**What you have to do:** Give the data again exactly, without images.

--- Data Enclosed Below ---

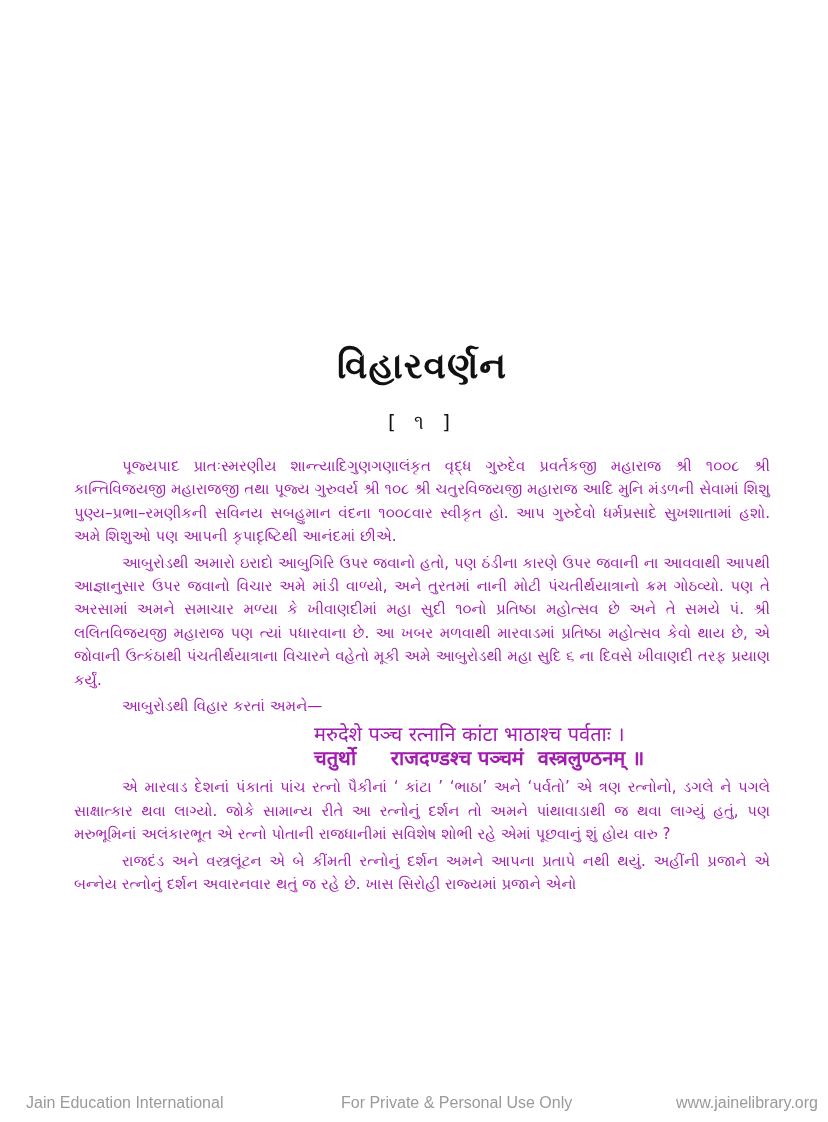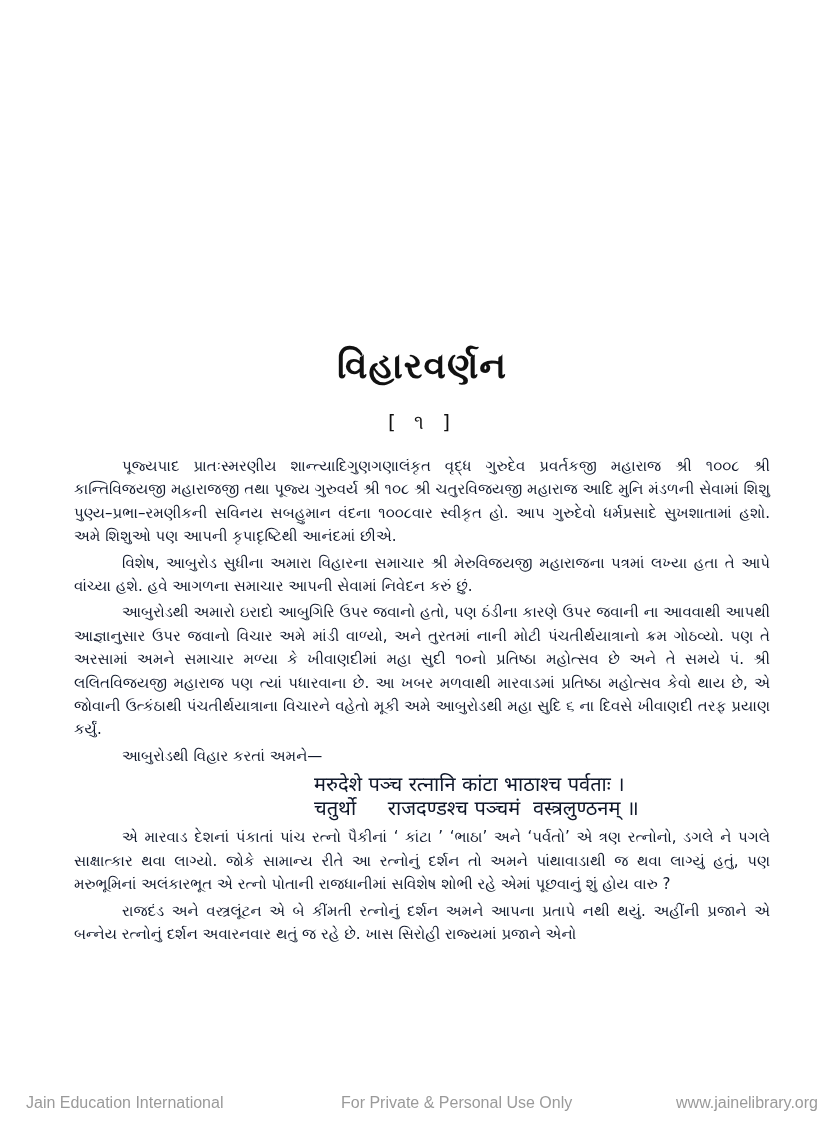--- a/index.html
+++ b/index.html
@@ -10,47 +10,46 @@
       font-family: "DejaVu Sans", sans-serif; font-size: 36px; font-weight: bold; letter-spacing: 1px;
       color: #111;
     }
     .section-num {
       position: absolute; left: 0; width: 828px; top: 410px; text-align: center;
       font-family: "DejaVu Sans", sans-serif; font-size: 20px; color: #111; letter-spacing: 6px;
     }
     .body-text {
       position: absolute; left: 66px; top: 455px; width: 696px;
       font-family: "DejaVu Sans", sans-serif; font-size: 15px; line-height: 23.4px;
-      text-align: justify; color: #0f172a;
+      text-align: justify; color: #a21caf;
     }
     .body-text p { margin: 0 0 3px 0; text-indent: 48px; }
     .verse {
       margin: 4px 0 6px 0; font-family: "DejaVu Serif", serif; font-size: 20px; line-height: 24px;
     }
     .verse .vline { display: block; padding-left: 240px; white-space: pre; }
     .footer {
       position: absolute; left: 0; top: 1094px; width: 828px; height: 20px;
       font-family: "Liberation Sans", sans-serif; font-size: 16px; color: #9a9a9a;
     }
     .footer span { position: absolute; top: 0; }
     .f-left { left: 18px; }
     .f-center { left: 333px; }
     .f-right { right: 18px; margin-left: 48px; }
-    .bold { font-weight: normal; }
+    .bold { font-weight: bold; }
   </style>
 </head>
 <body>
 
 <div class="page">
   <div class="title">વિહારવર્ણન</div>
   <div class="section-num">[ ૧ ]</div>
 
   <div class="body-text">
     <p>પૂજ્યપાદ પ્રાતઃસ્મરણીય શાન્ત્યાદિગુણગણાલંકૃત વૃદ્ધ ગુરુદેવ પ્રવર્તકજી મહારાજ શ્રી ૧૦૦૮ શ્રી કાન્તિવિજયજી મહારાજજી તથા પૂજ્ય ગુરુવર્ય શ્રી ૧૦૮ શ્રી ચતુરવિજયજી મહારાજ આદિ મુનિ મંડળની સેવામાં શિશુ પુણ્ય–પ્રભા–રમણીકની સવિનય સબહુમાન વંદના ૧૦૦૮વાર સ્વીકૃત હો. આપ ગુરુદેવો ધર્મપ્રસાદે સુખશાતામાં હશો. અમે શિશુઓ પણ આપની કૃપાદૃષ્ટિથી આનંદમાં છીએ.</p>
-    <p>વિશેષ, આબુરોડ સુધીના અમારા વિહારના સમાચાર શ્રી મેરુવિજયજી મહારાજના પત્રમાં લખ્યા હતા તે આપે વાંચ્યા હશે. હવે આગળના સમાચાર આપની સેવામાં નિવેદન કરું છું.</p>
     <p>આબુરોડથી અમારો ઇરાદો આબુગિરિ ઉપર જવાનો હતો, પણ ઠંડીના કારણે ઉપર જવાની ના આવવાથી આપથી આજ્ઞાનુસાર ઉપર જવાનો વિચાર અમે માંડી વાળ્યો, અને તુરતમાં નાની મોટી પંચતીર્થયાત્રાનો ક્રમ ગોઠવ્યો. પણ તે અરસામાં અમને સમાચાર મળ્યા કે ખીવાણદીમાં મહા સુદી ૧૦નો પ્રતિષ્ઠા મહોત્સવ છે અને તે સમયે પં. શ્રી લલિતવિજયજી મહારાજ પણ ત્યાં પધારવાના છે. આ ખબર મળવાથી મારવાડમાં પ્રતિષ્ઠા મહોત્સવ કેવો થાય છે, એ જોવાની ઉત્કંઠાથી પંચતીર્થયાત્રાના વિચારને વહેતો મૂકી અમે આબુરોડથી મહા સુદિ ૬ ના દિવસે ખીવાણદી તરફ પ્રયાણ કર્યું.</p>
     <p>આબુરોડથી વિહાર કરતાં અમને—</p>
     <div class="verse">
       <span class="vline">मरुदेशे पञ्च रत्नानि कांटा भाठाश्च पर्वताः ।</span>
       <span class="vline bold">चतुर्थो     राजदण्डश्च पञ्चमं  वस्त्रलुण्ठनम् ॥</span>
     </div>
     <p>એ મારવાડ દેશનાં પંકાતાં પાંચ રત્નો પૈકીનાં ‘ કાંટા ’ ‘ભાઠા’ અને ‘પર્વતો’ એ ત્રણ રત્નોનો, ડગલે ને પગલે સાક્ષાત્કાર થવા લાગ્યો. જોકે સામાન્ય રીતે આ રત્નોનું દર્શન તો અમને પાંથાવાડાથી જ થવા લાગ્યું હતું, પણ મરુભૂમિનાં અલંકારભૂત એ રત્નો પોતાની રાજધાનીમાં સવિશેષ શોભી રહે એમાં પૂછવાનું શું હોય વારુ ?</p>
     <p>રાજદંડ અને વસ્ત્રલૂંટન એ બે કીંમતી રત્નોનું દર્શન અમને આપના પ્રતાપે નથી થયું. અહીંની પ્રજાને એ બન્નેય રત્નોનું દર્શન અવારનવાર થતું જ રહે છે. ખાસ સિરોહી રાજ્યમાં પ્રજાને એનો</p>
   </div>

--- End of Enclosed Data ---

**Exercise solution:**
--- a/index.html
+++ b/index.html
@@ -10,47 +10,46 @@
       font-family: "DejaVu Sans", sans-serif; font-size: 36px; font-weight: bold; letter-spacing: 1px;
       color: #111;
     }
     .section-num {
       position: absolute; left: 0; width: 828px; top: 410px; text-align: center;
       font-family: "DejaVu Sans", sans-serif; font-size: 20px; color: #111; letter-spacing: 6px;
     }
     .body-text {
       position: absolute; left: 66px; top: 455px; width: 696px;
       font-family: "DejaVu Sans", sans-serif; font-size: 15px; line-height: 23.4px;
-      text-align: justify; color: #0f172a;
+      text-align: justify; color: #a21caf;
     }
     .body-text p { margin: 0 0 3px 0; text-indent: 48px; }
     .verse {
       margin: 4px 0 6px 0; font-family: "DejaVu Serif", serif; font-size: 20px; line-height: 24px;
     }
     .verse .vline { display: block; padding-left: 240px; white-space: pre; }
     .footer {
       position: absolute; left: 0; top: 1094px; width: 828px; height: 20px;
       font-family: "Liberation Sans", sans-serif; font-size: 16px; color: #9a9a9a;
     }
     .footer span { position: absolute; top: 0; }
     .f-left { left: 18px; }
     .f-center { left: 333px; }
     .f-right { right: 18px; margin-left: 48px; }
-    .bold { font-weight: normal; }
+    .bold { font-weight: bold; }
   </style>
 </head>
 <body>
 
 <div class="page">
   <div class="title">વિહારવર્ણન</div>
   <div class="section-num">[ ૧ ]</div>
 
   <div class="body-text">
     <p>પૂજ્યપાદ પ્રાતઃસ્મરણીય શાન્ત્યાદિગુણગણાલંકૃત વૃદ્ધ ગુરુદેવ પ્રવર્તકજી મહારાજ શ્રી ૧૦૦૮ શ્રી કાન્તિવિજયજી મહારાજજી તથા પૂજ્ય ગુરુવર્ય શ્રી ૧૦૮ શ્રી ચતુરવિજયજી મહારાજ આદિ મુનિ મંડળની સેવામાં શિશુ પુણ્ય–પ્રભા–રમણીકની સવિનય સબહુમાન વંદના ૧૦૦૮વાર સ્વીકૃત હો. આપ ગુરુદેવો ધર્મપ્રસાદે સુખશાતામાં હશો. અમે શિશુઓ પણ આપની કૃપાદૃષ્ટિથી આનંદમાં છીએ.</p>
-    <p>વિશેષ, આબુરોડ સુધીના અમારા વિહારના સમાચાર શ્રી મેરુવિજયજી મહારાજના પત્રમાં લખ્યા હતા તે આપે વાંચ્યા હશે. હવે આગળના સમાચાર આપની સેવામાં નિવેદન કરું છું.</p>
     <p>આબુરોડથી અમારો ઇરાદો આબુગિરિ ઉપર જવાનો હતો, પણ ઠંડીના કારણે ઉપર જવાની ના આવવાથી આપથી આજ્ઞાનુસાર ઉપર જવાનો વિચાર અમે માંડી વાળ્યો, અને તુરતમાં નાની મોટી પંચતીર્થયાત્રાનો ક્રમ ગોઠવ્યો. પણ તે અરસામાં અમને સમાચાર મળ્યા કે ખીવાણદીમાં મહા સુદી ૧૦નો પ્રતિષ્ઠા મહોત્સવ છે અને તે સમયે પં. શ્રી લલિતવિજયજી મહારાજ પણ ત્યાં પધારવાના છે. આ ખબર મળવાથી મારવાડમાં પ્રતિષ્ઠા મહોત્સવ કેવો થાય છે, એ જોવાની ઉત્કંઠાથી પંચતીર્થયાત્રાના વિચારને વહેતો મૂકી અમે આબુરોડથી મહા સુદિ ૬ ના દિવસે ખીવાણદી તરફ પ્રયાણ કર્યું.</p>
     <p>આબુરોડથી વિહાર કરતાં અમને—</p>
     <div class="verse">
       <span class="vline">मरुदेशे पञ्च रत्नानि कांटा भाठाश्च पर्वताः ।</span>
       <span class="vline bold">चतुर्थो     राजदण्डश्च पञ्चमं  वस्त्रलुण्ठनम् ॥</span>
     </div>
     <p>એ મારવાડ દેશનાં પંકાતાં પાંચ રત્નો પૈકીનાં ‘ કાંટા ’ ‘ભાઠા’ અને ‘પર્વતો’ એ ત્રણ રત્નોનો, ડગલે ને પગલે સાક્ષાત્કાર થવા લાગ્યો. જોકે સામાન્ય રીતે આ રત્નોનું દર્શન તો અમને પાંથાવાડાથી જ થવા લાગ્યું હતું, પણ મરુભૂમિનાં અલંકારભૂત એ રત્નો પોતાની રાજધાનીમાં સવિશેષ શોભી રહે એમાં પૂછવાનું શું હોય વારુ ?</p>
     <p>રાજદંડ અને વસ્ત્રલૂંટન એ બે કીંમતી રત્નોનું દર્શન અમને આપના પ્રતાપે નથી થયું. અહીંની પ્રજાને એ બન્નેય રત્નોનું દર્શન અવારનવાર થતું જ રહે છે. ખાસ સિરોહી રાજ્યમાં પ્રજાને એનો</p>
   </div>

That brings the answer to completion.